■ What you are asked to do ■
Only the lines running from the line with "Exxon Mobil Corp., 2006: 0.07 -> none" to the end of the listing below should be copied, exactly, without pictures.

■ Provided records ■
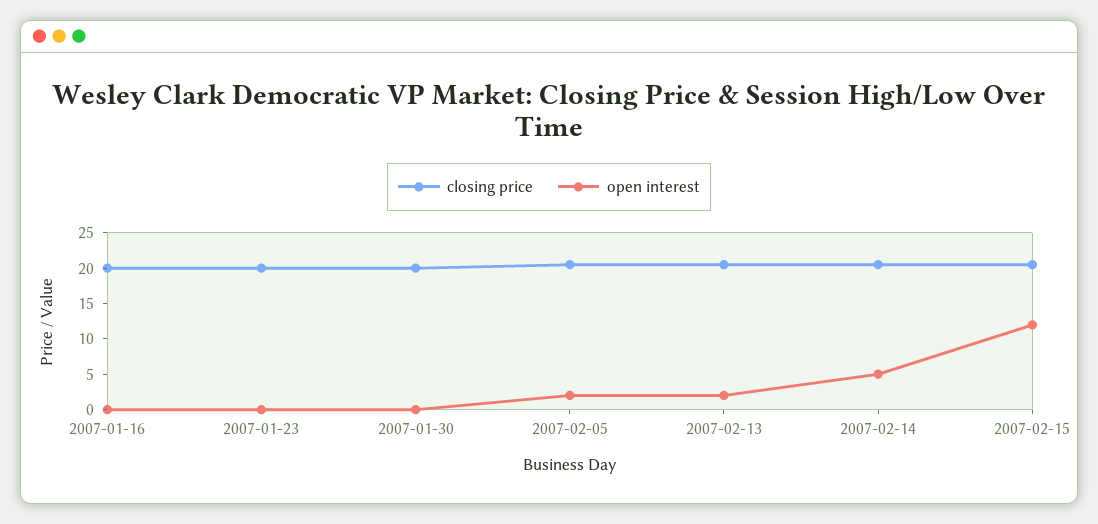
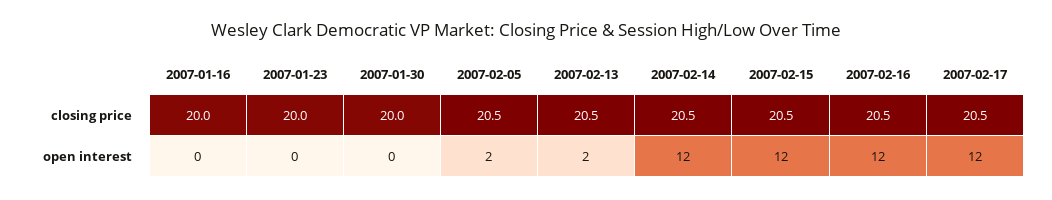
open interest, 2007-02-14: 5 -> 12
closing price, 2007-02-16: none -> 20.5
closing price, 2007-02-17: none -> 20.5
open interest, 2007-02-16: none -> 12
open interest, 2007-02-17: none -> 12

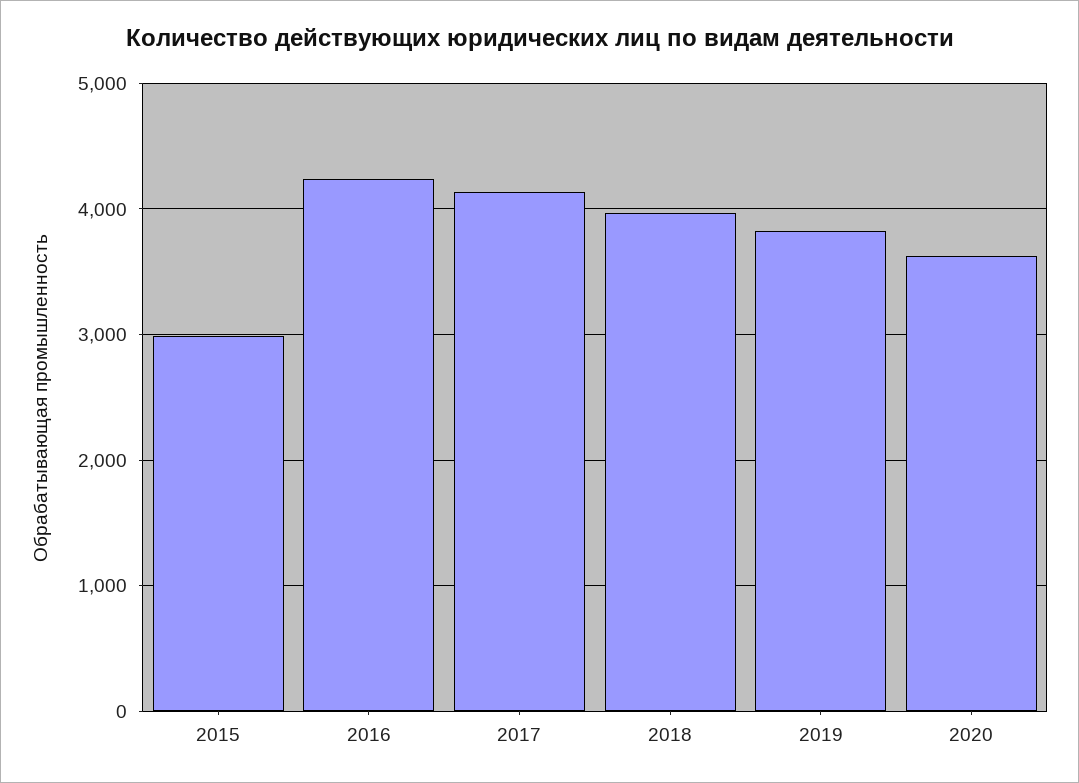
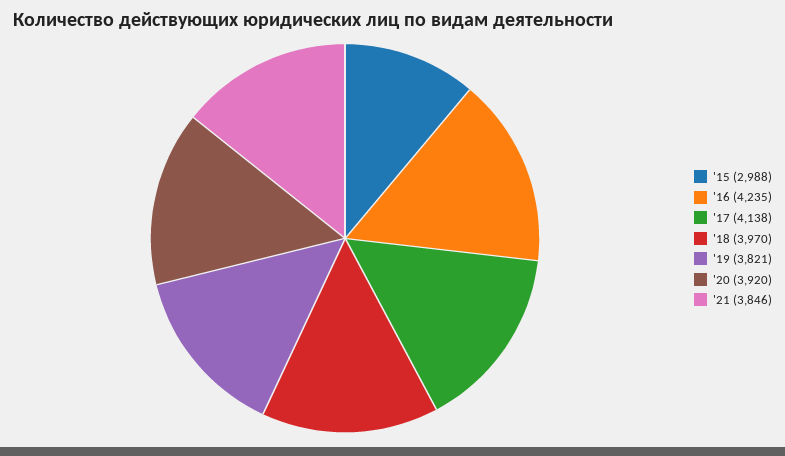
2020: 3600 -> 3920
'21: none -> 3846

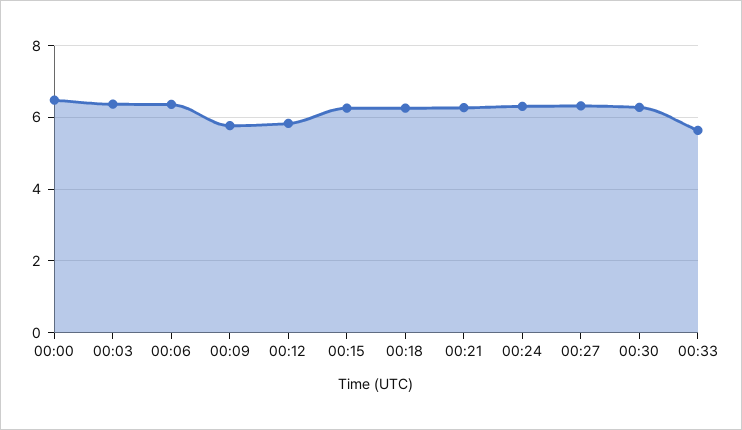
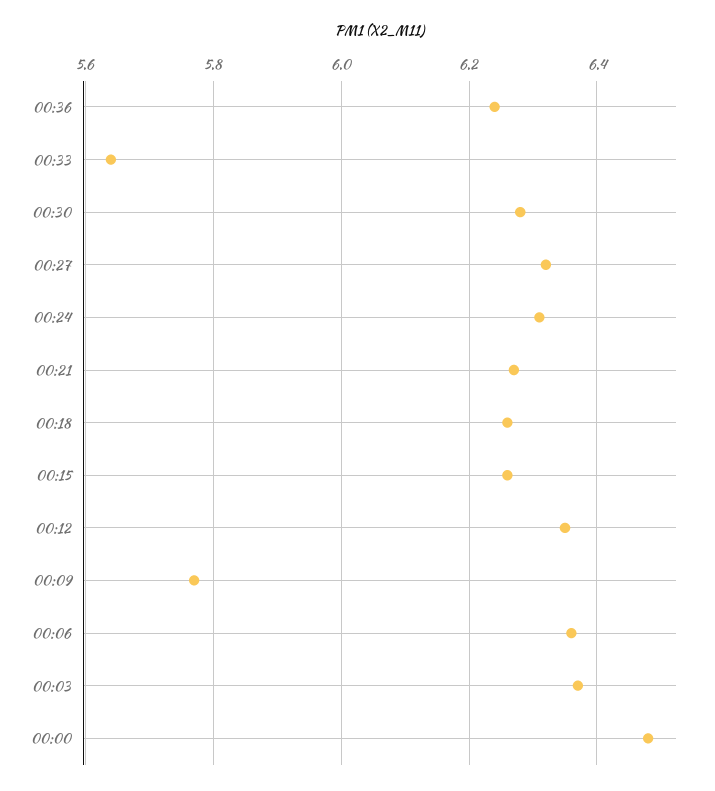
00:12: 5.8 -> 6.35
00:36: none -> 6.25

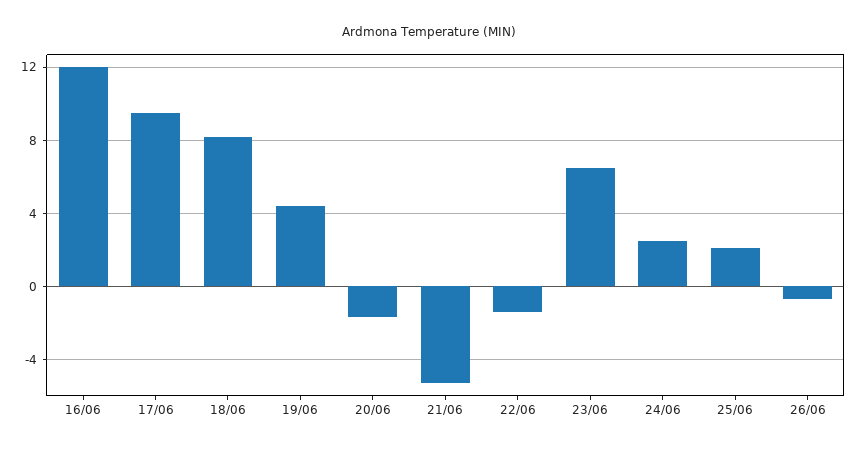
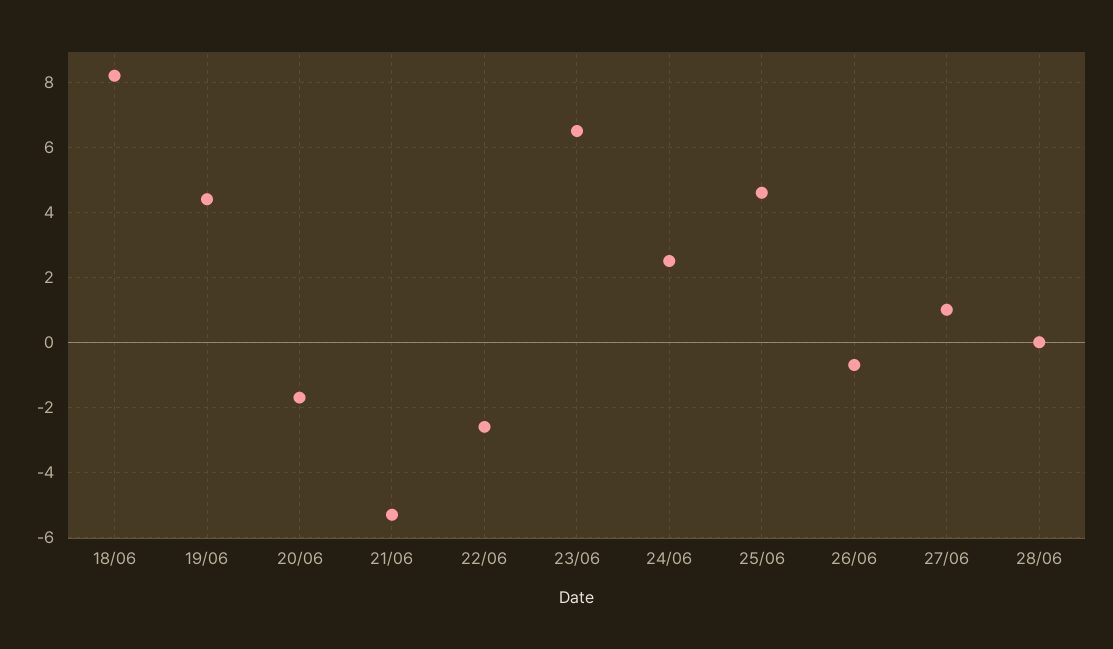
16/06: 12 -> none
17/06: 9.5 -> none
22/06: -1.5 -> -2.5
25/06: 2 -> 4.5
27/06: none -> 1
28/06: none -> 0

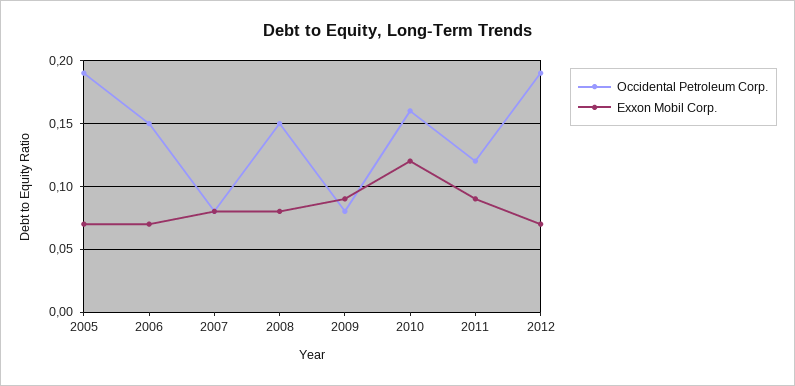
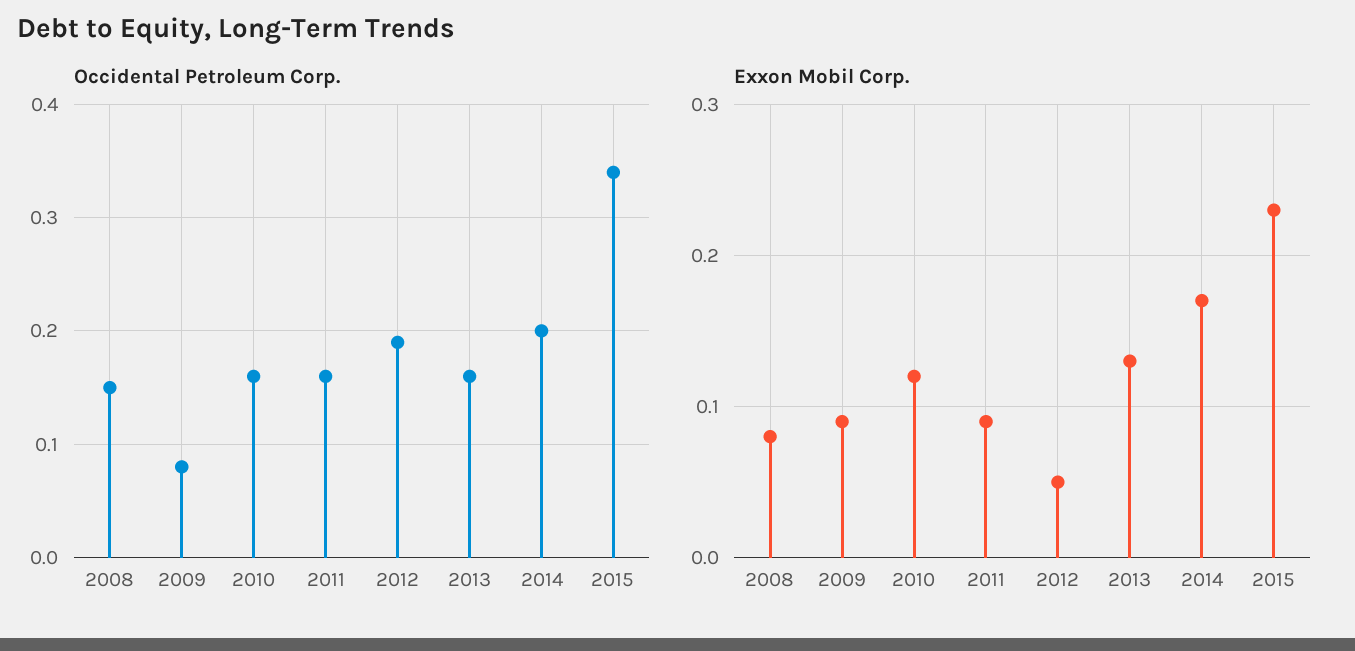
Occidental Petroleum Corp., 2005: 0.19 -> none
Exxon Mobil Corp., 2005: 0.07 -> none
Occidental Petroleum Corp., 2006: 0.15 -> none
Exxon Mobil Corp., 2006: 0.07 -> none
Occidental Petroleum Corp., 2007: 0.08 -> none
Exxon Mobil Corp., 2007: 0.08 -> none
Occidental Petroleum Corp., 2011: 0.12 -> 0.16
Exxon Mobil Corp., 2012: 0.07 -> 0.05
Occidental Petroleum Corp., 2013: none -> 0.16
Occidental Petroleum Corp., 2014: none -> 0.2
Occidental Petroleum Corp., 2015: none -> 0.34
Exxon Mobil Corp., 2013: none -> 0.13
Exxon Mobil Corp., 2014: none -> 0.17
Exxon Mobil Corp., 2015: none -> 0.23

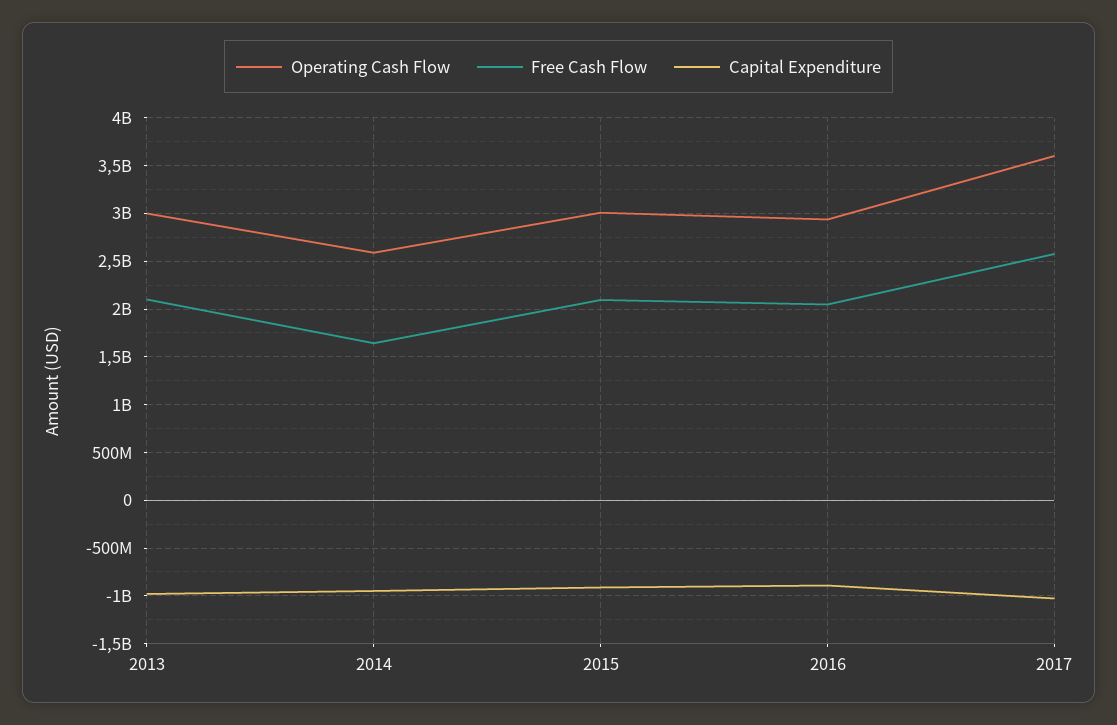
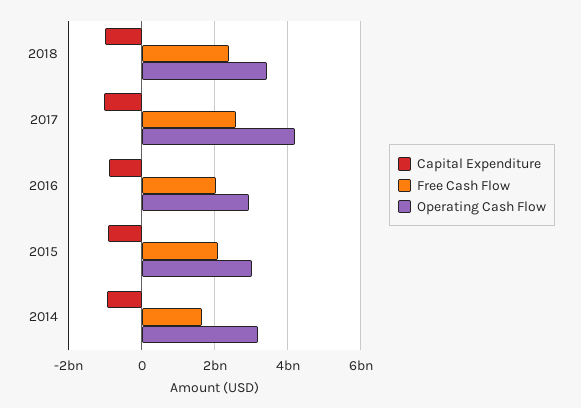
Operating Cash Flow, 2013: 3000000000 -> none
Free Cash Flow, 2013: 2100000000 -> none
Capital Expenditure, 2013: -1000000000 -> none
Operating Cash Flow, 2014: 2600000000 -> 3200000000
Operating Cash Flow, 2017: 3600000000 -> 4200000000
Capital Expenditure, 2018: none -> -1000000000
Free Cash Flow, 2018: none -> 2400000000
Operating Cash Flow, 2018: none -> 3400000000

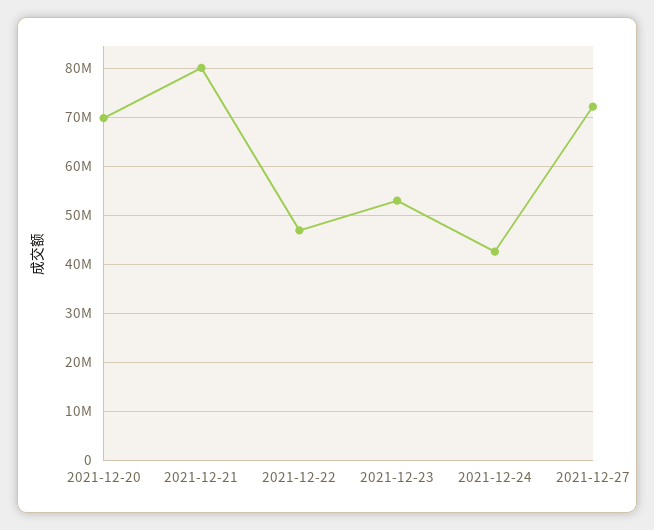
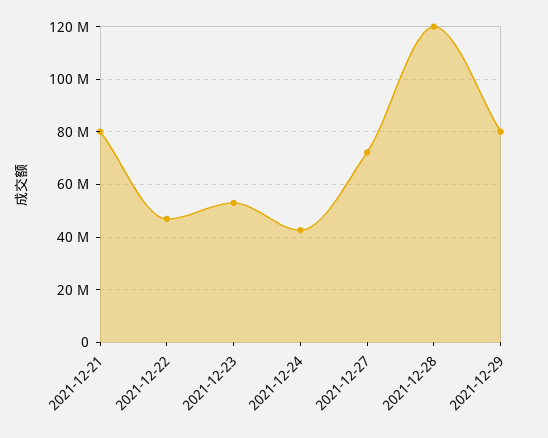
2021-12-20: 70000000 -> none
2021-12-28: none -> 120000000
2021-12-29: none -> 80000000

■ Result of the task ■
Exxon Mobil Corp., 2006: 0.07 -> none
Occidental Petroleum Corp., 2007: 0.08 -> none
Exxon Mobil Corp., 2007: 0.08 -> none
Occidental Petroleum Corp., 2011: 0.12 -> 0.16
Exxon Mobil Corp., 2012: 0.07 -> 0.05
Occidental Petroleum Corp., 2013: none -> 0.16
Occidental Petroleum Corp., 2014: none -> 0.2
Occidental Petroleum Corp., 2015: none -> 0.34
Exxon Mobil Corp., 2013: none -> 0.13
Exxon Mobil Corp., 2014: none -> 0.17
Exxon Mobil Corp., 2015: none -> 0.23

Operating Cash Flow, 2013: 3000000000 -> none
Free Cash Flow, 2013: 2100000000 -> none
Capital Expenditure, 2013: -1000000000 -> none
Operating Cash Flow, 2014: 2600000000 -> 3200000000
Operating Cash Flow, 2017: 3600000000 -> 4200000000
Capital Expenditure, 2018: none -> -1000000000
Free Cash Flow, 2018: none -> 2400000000
Operating Cash Flow, 2018: none -> 3400000000

2021-12-20: 70000000 -> none
2021-12-28: none -> 120000000
2021-12-29: none -> 80000000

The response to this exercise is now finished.